In the 70s, it was an accepted reality that the world was getting colder. A widely publicized article in “Newsweek” magazine captured the thinking at that time. The story complained about the “most devastating outbreak of tornadoes ever recorded … and fundamental changes in the world’s weather” and claimed that “after three quarters of a century of extraordinary mild conditions, the earth’s climate seems to be cooling down … climatologists are pessimistic that political leaders will take any positive action.” The author was right about the lack of political action, since the inclement weather was often temporary and people forgot about temporary shivers and went back to a normal life. In fact that period was followed by a warming trend that continues to this day and there was no political action of any kind.

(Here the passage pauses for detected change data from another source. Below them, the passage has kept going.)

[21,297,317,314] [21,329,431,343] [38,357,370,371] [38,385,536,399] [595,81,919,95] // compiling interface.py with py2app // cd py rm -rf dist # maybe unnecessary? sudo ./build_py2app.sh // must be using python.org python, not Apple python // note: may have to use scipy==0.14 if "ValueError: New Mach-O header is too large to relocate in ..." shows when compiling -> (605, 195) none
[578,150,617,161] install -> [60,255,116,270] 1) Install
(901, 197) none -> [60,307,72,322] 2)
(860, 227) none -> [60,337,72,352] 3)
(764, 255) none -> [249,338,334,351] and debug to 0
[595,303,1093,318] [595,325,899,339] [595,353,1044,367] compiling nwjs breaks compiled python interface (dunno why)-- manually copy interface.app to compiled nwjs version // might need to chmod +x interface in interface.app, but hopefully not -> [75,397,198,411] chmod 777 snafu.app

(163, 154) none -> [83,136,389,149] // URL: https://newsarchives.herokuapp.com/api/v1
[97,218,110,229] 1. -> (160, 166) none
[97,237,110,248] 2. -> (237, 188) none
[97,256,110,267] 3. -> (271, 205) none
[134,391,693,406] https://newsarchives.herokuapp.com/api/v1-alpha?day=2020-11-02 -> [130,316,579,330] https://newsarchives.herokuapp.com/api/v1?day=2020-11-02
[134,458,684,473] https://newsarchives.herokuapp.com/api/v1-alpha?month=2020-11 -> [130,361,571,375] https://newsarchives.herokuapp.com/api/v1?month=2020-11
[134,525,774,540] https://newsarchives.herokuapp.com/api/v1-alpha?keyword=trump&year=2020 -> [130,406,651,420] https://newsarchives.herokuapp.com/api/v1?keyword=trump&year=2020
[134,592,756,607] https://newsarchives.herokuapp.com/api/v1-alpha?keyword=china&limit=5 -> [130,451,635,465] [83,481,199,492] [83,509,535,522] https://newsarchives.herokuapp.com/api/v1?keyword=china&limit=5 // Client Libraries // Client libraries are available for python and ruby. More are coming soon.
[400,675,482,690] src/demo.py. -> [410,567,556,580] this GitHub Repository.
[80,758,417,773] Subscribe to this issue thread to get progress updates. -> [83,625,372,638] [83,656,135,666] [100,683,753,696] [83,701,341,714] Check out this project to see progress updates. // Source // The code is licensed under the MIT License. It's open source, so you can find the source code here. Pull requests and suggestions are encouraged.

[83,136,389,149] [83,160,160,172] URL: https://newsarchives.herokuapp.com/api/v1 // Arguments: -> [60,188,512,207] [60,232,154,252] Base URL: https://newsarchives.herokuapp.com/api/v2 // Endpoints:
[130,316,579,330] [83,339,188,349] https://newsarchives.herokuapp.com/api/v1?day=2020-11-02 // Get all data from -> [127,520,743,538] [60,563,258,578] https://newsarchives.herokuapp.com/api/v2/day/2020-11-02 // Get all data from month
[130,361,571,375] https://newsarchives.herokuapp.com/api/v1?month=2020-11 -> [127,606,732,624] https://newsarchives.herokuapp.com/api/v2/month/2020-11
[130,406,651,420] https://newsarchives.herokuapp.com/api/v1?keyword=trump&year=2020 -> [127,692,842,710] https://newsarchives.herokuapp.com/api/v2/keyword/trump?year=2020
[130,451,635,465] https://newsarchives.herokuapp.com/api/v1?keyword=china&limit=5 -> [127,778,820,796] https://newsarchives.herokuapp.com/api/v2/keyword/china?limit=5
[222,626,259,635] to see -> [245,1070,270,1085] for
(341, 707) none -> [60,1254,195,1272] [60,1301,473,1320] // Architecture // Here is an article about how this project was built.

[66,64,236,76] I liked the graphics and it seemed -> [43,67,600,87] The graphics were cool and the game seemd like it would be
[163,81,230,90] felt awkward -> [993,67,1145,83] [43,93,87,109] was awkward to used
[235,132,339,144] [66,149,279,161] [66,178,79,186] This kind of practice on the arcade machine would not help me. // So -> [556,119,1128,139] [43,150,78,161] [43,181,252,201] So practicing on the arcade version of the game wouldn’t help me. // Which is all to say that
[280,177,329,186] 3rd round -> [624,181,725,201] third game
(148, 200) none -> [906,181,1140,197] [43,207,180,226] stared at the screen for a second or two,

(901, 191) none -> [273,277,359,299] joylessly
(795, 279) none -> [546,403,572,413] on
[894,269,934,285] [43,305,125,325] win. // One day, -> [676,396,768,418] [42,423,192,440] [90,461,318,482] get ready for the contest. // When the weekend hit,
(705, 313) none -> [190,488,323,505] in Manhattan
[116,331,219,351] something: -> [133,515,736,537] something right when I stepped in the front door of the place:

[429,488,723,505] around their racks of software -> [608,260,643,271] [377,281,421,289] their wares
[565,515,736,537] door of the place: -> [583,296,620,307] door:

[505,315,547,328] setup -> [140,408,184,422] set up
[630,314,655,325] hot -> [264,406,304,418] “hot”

As many sources of data reveal, there has been a rise in temperature of roughly 0.5 degrees centigrade in the last 50 years. If that trend continues, another increase of 0.5 degrees would be a reasonable assumption of a continuation of the trend with no prediction of a catastrophic result caused by burning fossil fuels.  To the non-expert observer like me, a continuation of the past trend seems reasonable.  But according to the “climate experts,” if greenhouse gasses continue to rise at the present rate, the global temperature will increase by another 2 or even 3 degrees and the result will be “an existential threat to human civilization.” A contrarian view was presented by Steve Koonin, who I have known over the years and I consider to be a reputable scientist. His book “Unsettled” considers multiple climate drivers and presents the case that warming is not necessarily caused by human burning of fossil fuels.

Although I agree with that a large increase in global temperature would be catastrophic, my opinion is that the global climate is so complex that predictions about the future are not credible. What the data has convinced me is that for the last 40 years, the global temperature has shown oscillations of a fraction of a degree every few years. I expect that to continue. It is likely that as warming continues, the available energy in the environment and both the frequency and consequences of extreme weather occurrences will increase. I am certain that there are many coupled nonlinear climate processes with many feedback loops that lead to these oscillations and short term violent weather phenomena. This complexity makes predictions unreliable and calls for the need for more data in order to generate scientifically valid computer simulations. 

So for now, my prediction is there will be a continuation of large oscillations with a slow increase in temperature, and that political leaders will have little effect on the outcomeNevertheless, politicians will continue to take advantage of the media to modify public opinion in order to impact the investment in sources of energy. For practical reasons, however, the economy will nevertheless continue to rely on fossil fuels for practically everything we do.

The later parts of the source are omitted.